To get familiar w/ the SciDB code, I’ve been rewriting the input operator. While this is mostly an exercise, there’s a couple of things I’d like to add. The first is support for multiple file formats, which I’ve partially done (and in that process, I rewrote the current parser to address some edge cases). The second feature is support for queries such as: iquery -aq “filter(input(Two_Dim, ‘/home/miguel/array2d.txt’), a>1)”
… that is, be able to filter the input directly from its location, without actually having to load it first into the database. (Yes, not totally realistic for a wide variety of scenarios, but this is mostly an exercise and perhaps the beginning of bigger things )
Now, I’ve been trying to understand how operators are implemented and executed, in particular the filter operator. I don’t fully understand this yet, so if one of the devs has a bit of time to write down or point me to a high-level overview of this, I’d be most grateful!

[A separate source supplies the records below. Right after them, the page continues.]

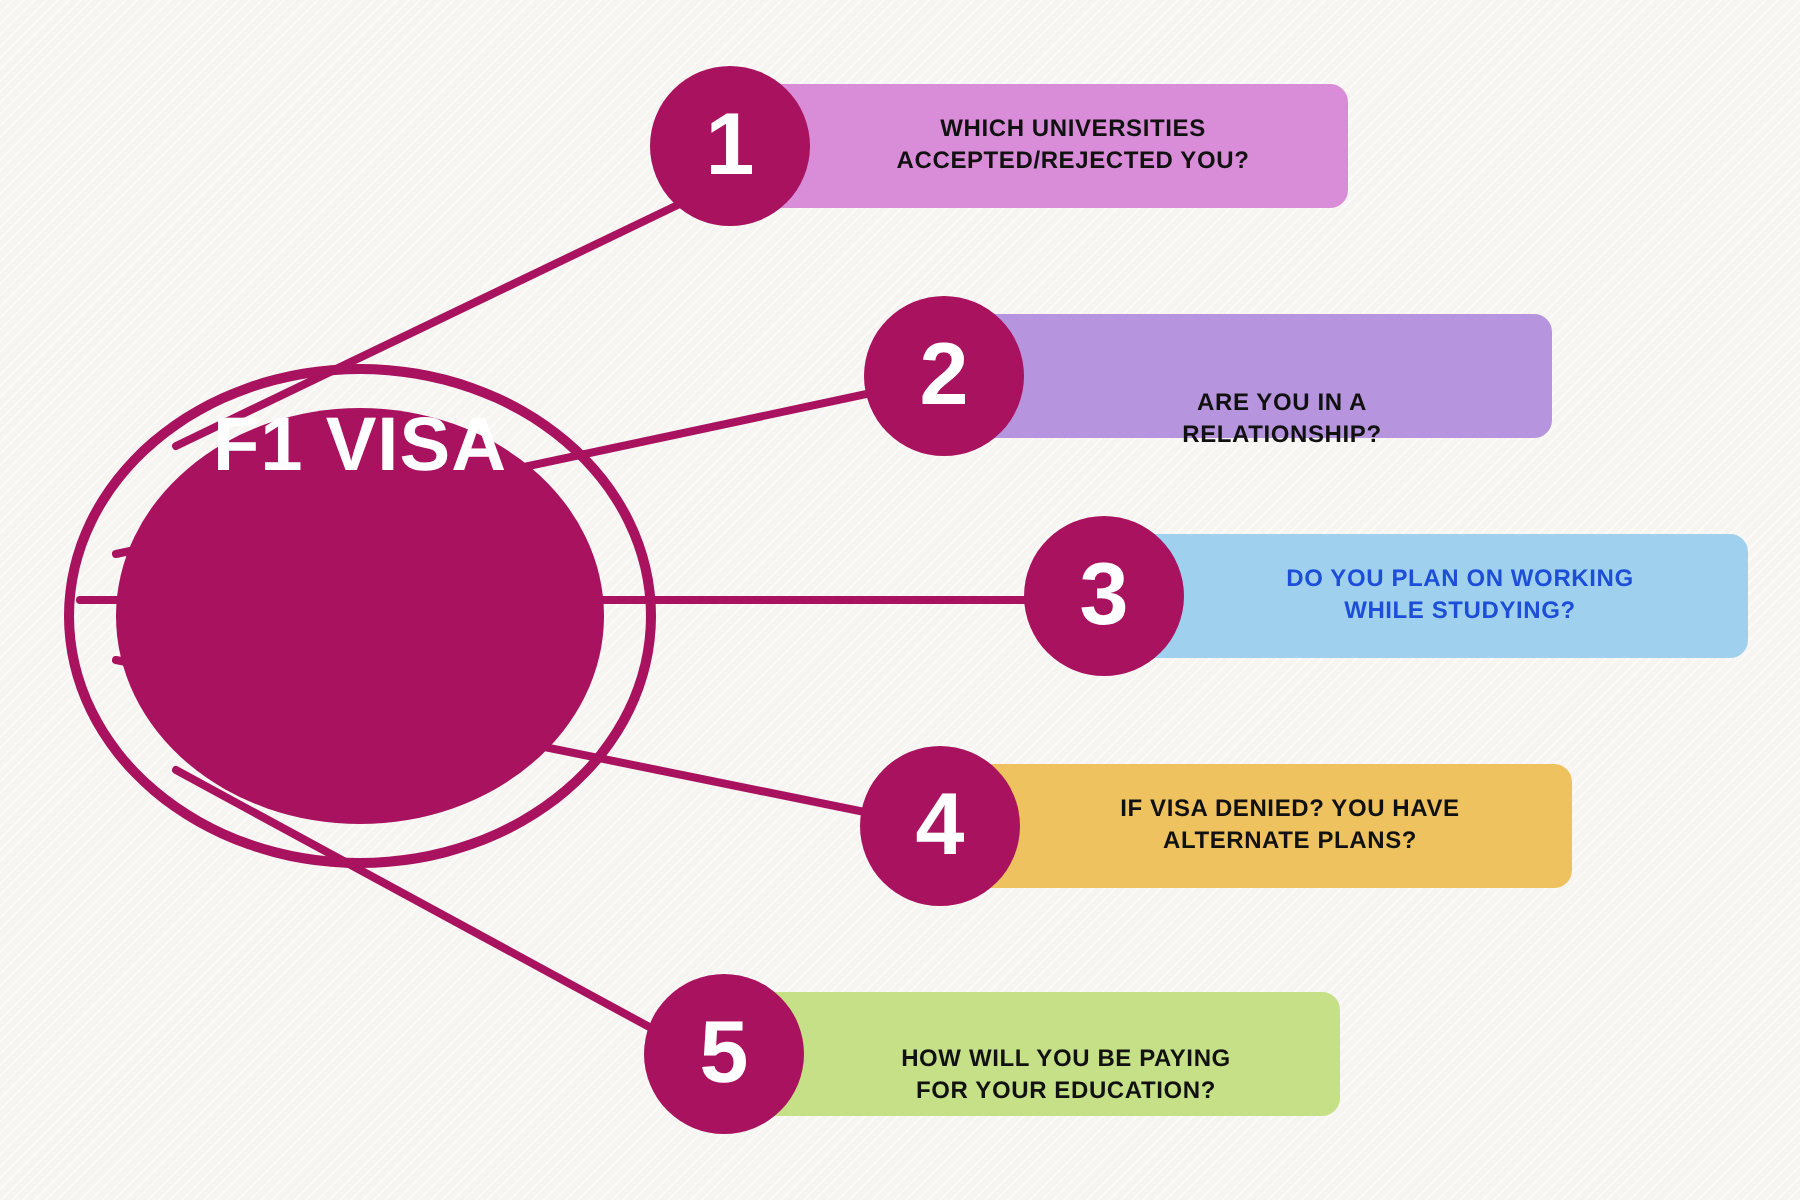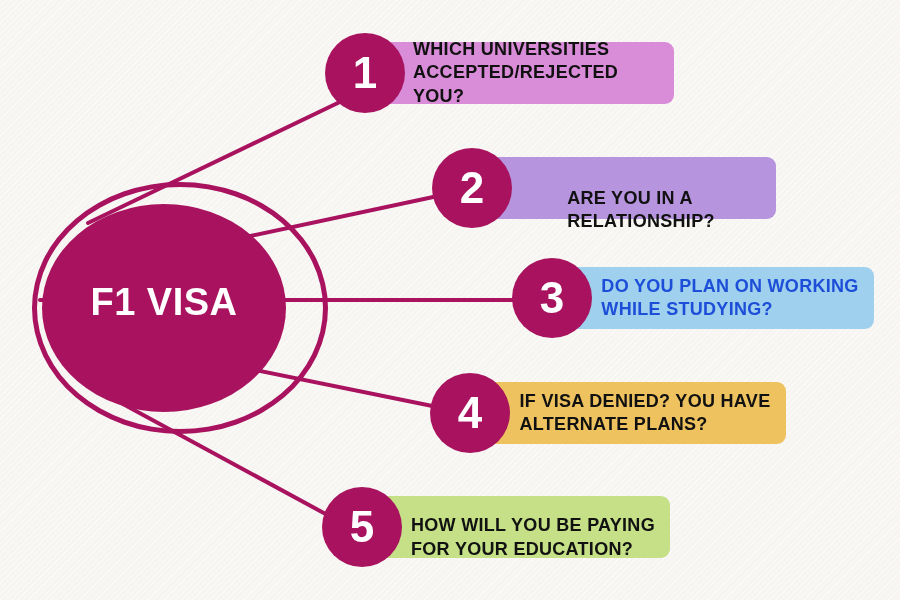"WHICH UNIVERSITIES" .bar-text { font-size: 18px -> 12px; text-align: none -> center }
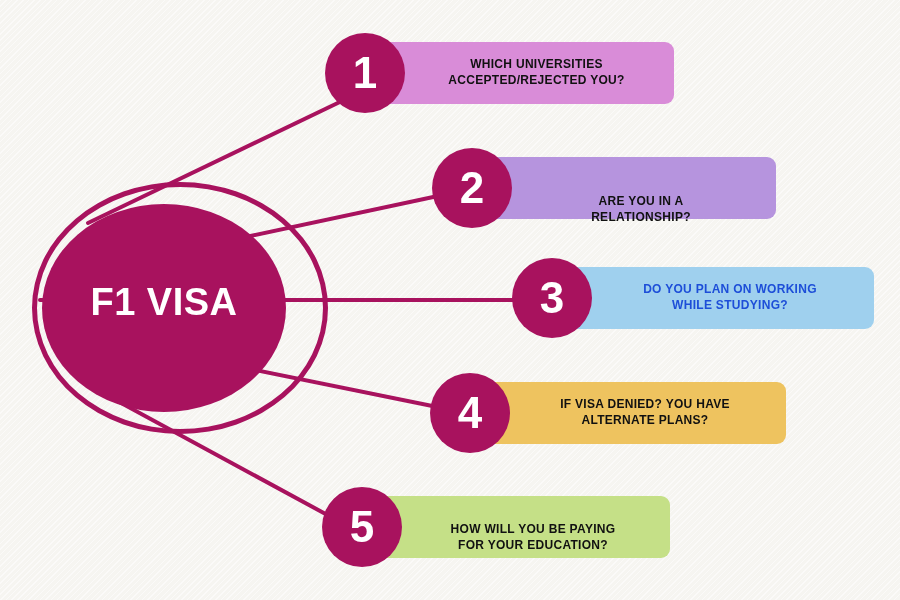"F1 VISA" #hub-disc { align-items: center -> none; left: 10px -> 26px }
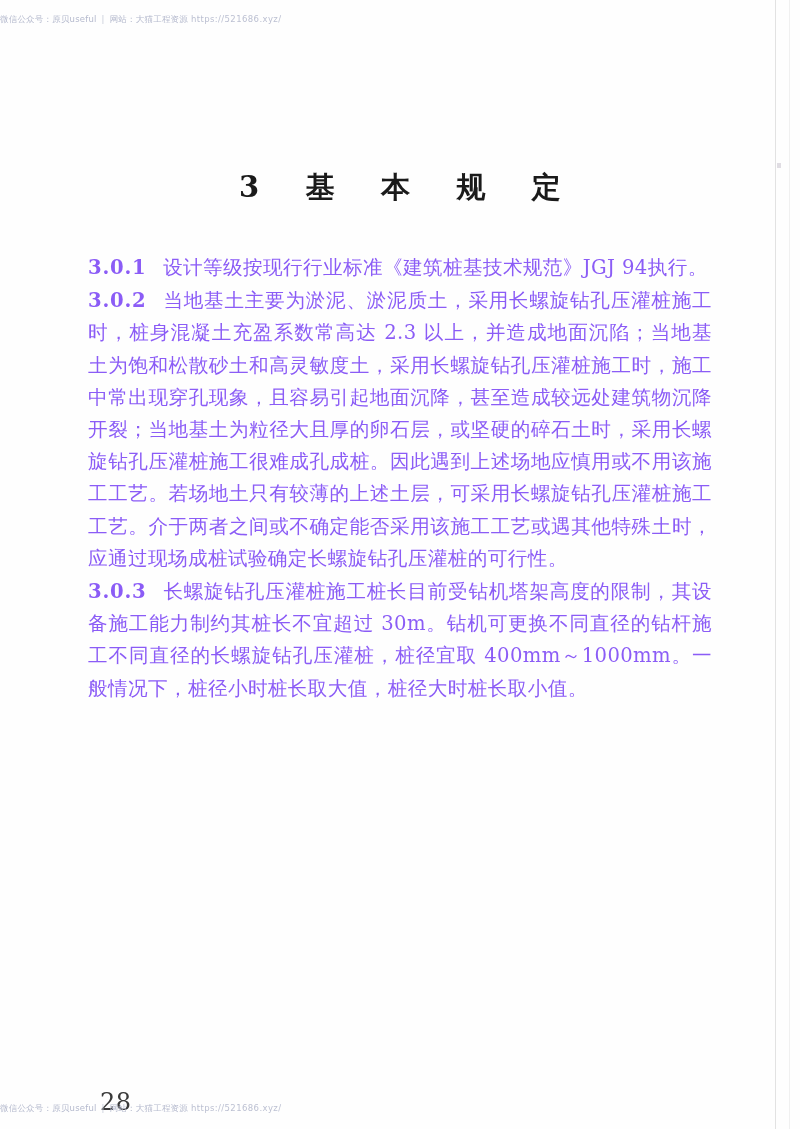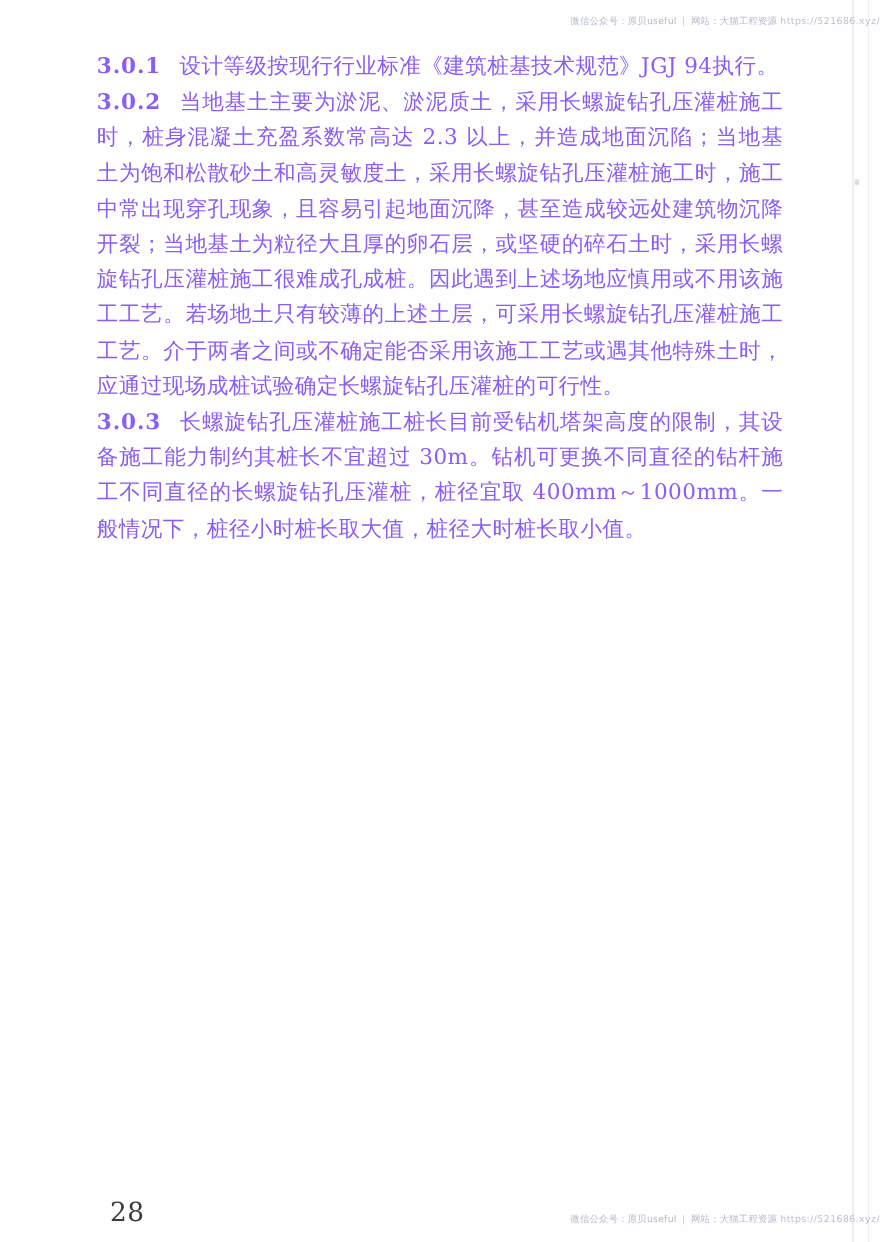"微信公众号：原贝useful | 网站：大猫工程资源" .watermark { text-align: right -> left }
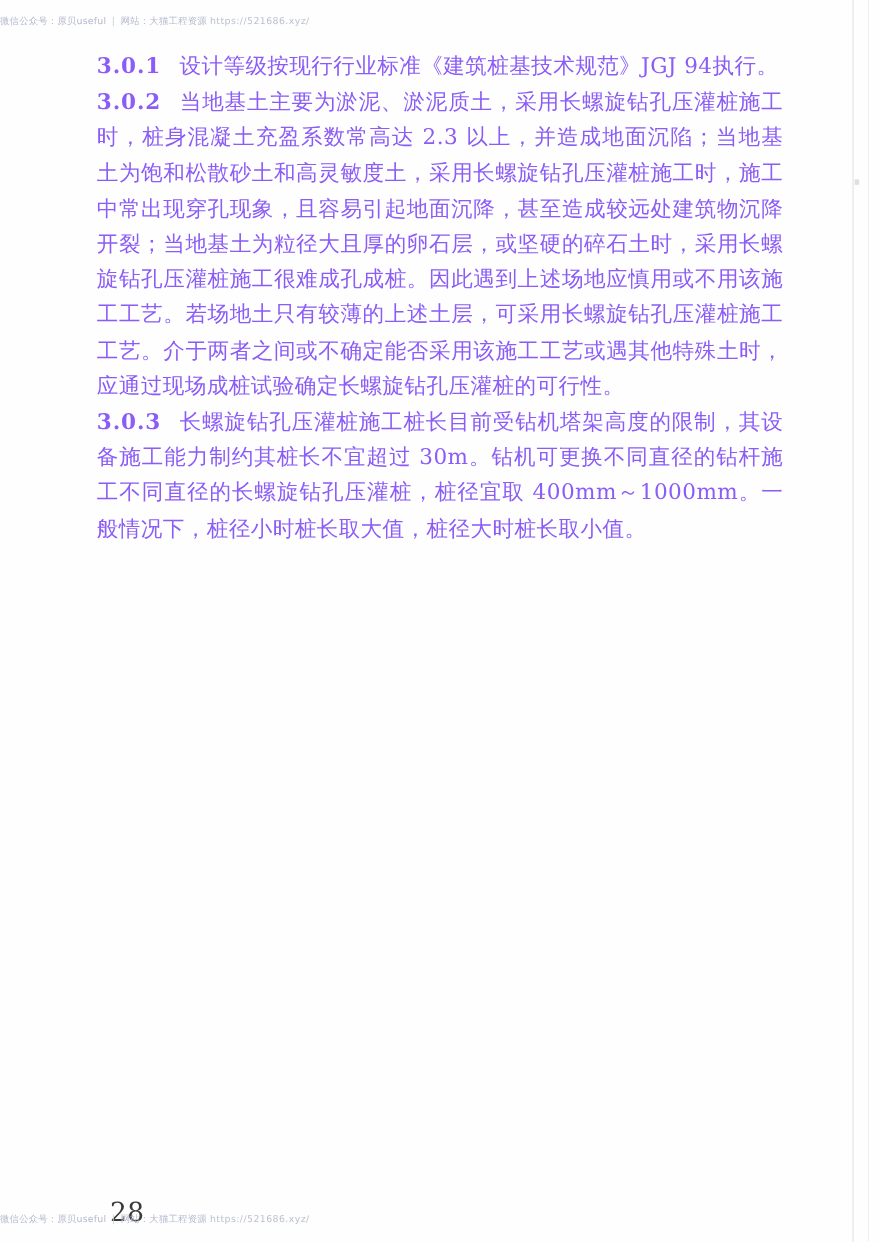"3 基 本 规 定" h1.chapter-title { html: none -> <h1>3 基 本 规 定</h1> }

For instance, in the InputArray::getConstIterator, the code is such that iterators are instantiated only once and reused later (Q: when do they need to be reused through the getConstIterator call? they could be in the “wrong” position if one does getConstIterator for something that was init’ed and advanced (++) before…). The code as-is interacts badly with the filter; if that code is changed to return a new iterator on every call, then the iquery command above will work fine. Having said that, while doing a step-by-step execution of a filter operation, I was sort of surprised with the number of times FilterArray::createChunk or FilterArray::createArrayIterator are called in the execution… but I guess that’s just because I don’t quite understand the implementation!..